二世帯と単世帯の建築価格比
親世帯と子世帯が別々に家を建てる場合と、一緒に住むことを決めて、両親の住まいを二世帯住宅に建て替える場合とでは、どれくらいコスト差が生じるのでしょうか。
別々に家を建てるケースで、親世帯の家の建替えと子世帯の新築をそれぞれ計画したとします。親世帯の建替えは建築費用だけでなく既存の建物の解体費もかかります。子世帯の新築はまず土地を購入しなければなりません。この費用を合算すると、25坪の家2軒分の建築費用と既存の家の解体費で、合計4,400万円、さらに土地代も加わります。
では、二世帯住宅の場合はどうでしょうか。玄関を共有する45坪程度のケースで考えてみます。建築費は給排水や水廻りの設備が2つずつになるので、坪単価は単世帯住宅より10%程度上がります。結果、建築費は4,200万円です。子世帯が土地を所有しているなら二世帯住宅の経済的なメリットは少なく思えます。ただし、問題は竣工後です。建ててからの維持コストが大きく異なってきます。
維持コストは二世帯がお得!
電気、水道、ガスといった光熱費などの契約は1つと2つとでは毎月の基本料金が変わります。約3,200円として、10年で約40万円もの差になります。固定資産税は評価額に年約30万円の差があったとすると、10年で300万円の差額が生まれます。
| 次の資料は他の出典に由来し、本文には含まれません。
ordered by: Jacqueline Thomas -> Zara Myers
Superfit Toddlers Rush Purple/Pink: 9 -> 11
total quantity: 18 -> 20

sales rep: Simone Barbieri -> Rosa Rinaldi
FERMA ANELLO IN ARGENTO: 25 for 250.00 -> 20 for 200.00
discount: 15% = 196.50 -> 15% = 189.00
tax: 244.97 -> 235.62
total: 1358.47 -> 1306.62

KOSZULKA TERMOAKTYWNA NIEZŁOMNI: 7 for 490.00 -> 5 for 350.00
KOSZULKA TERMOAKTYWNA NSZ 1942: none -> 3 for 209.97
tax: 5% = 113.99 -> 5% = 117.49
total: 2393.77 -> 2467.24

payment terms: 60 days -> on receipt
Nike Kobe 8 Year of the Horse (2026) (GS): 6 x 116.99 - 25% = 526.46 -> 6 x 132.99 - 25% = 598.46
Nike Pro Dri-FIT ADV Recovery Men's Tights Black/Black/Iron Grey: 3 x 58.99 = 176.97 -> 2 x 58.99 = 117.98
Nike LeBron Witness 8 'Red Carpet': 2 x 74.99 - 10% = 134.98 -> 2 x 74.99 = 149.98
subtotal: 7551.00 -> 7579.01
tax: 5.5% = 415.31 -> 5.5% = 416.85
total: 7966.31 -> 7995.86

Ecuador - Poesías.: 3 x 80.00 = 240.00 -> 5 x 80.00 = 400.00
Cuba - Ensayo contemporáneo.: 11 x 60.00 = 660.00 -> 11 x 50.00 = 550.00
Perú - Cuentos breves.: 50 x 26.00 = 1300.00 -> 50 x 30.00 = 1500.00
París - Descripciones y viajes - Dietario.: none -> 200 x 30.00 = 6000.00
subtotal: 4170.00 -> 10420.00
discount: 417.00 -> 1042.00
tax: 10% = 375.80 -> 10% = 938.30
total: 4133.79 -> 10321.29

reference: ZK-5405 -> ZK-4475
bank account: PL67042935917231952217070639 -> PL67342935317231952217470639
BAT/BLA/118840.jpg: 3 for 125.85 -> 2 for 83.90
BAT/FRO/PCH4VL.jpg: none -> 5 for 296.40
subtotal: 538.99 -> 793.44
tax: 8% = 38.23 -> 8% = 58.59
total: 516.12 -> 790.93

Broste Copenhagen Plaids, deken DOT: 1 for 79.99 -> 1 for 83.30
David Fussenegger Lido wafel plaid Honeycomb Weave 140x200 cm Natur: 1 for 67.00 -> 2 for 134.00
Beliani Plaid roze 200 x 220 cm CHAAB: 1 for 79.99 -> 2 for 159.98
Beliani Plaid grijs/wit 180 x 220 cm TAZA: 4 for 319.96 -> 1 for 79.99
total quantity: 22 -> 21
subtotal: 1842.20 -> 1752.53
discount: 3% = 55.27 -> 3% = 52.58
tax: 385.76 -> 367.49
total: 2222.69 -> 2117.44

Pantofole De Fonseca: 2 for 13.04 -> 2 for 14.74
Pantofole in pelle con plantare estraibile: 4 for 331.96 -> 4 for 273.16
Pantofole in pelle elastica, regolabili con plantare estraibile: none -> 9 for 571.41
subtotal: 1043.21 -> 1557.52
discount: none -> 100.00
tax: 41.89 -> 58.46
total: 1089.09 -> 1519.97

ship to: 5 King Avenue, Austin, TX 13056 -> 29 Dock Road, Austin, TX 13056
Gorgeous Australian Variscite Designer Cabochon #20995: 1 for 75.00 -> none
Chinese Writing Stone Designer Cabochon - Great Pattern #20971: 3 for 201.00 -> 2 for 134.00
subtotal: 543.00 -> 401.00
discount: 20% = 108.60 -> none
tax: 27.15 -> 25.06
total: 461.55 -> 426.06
住まいの維持費としては、年に約20万円程度のメンテナンス費を考えておく必要があります。以上を細かく合算していくと、10年間に発生する維持コストの差額は540万円です。日々の維持コストを計算に加えると、二世帯住宅のほうが圧倒的にお得だとわかります。
子世帯のメリット
二世帯住宅のいちばんの経済性は、税金や光熱費もさることながら、子世帯にとっては新たな土地の購入費がかからないことが最大のメリットでしょう。親世帯が所有する「実家」の敷地に二世帯住宅を建てることができれば、それは子世帯にとって、とても幸せなことです。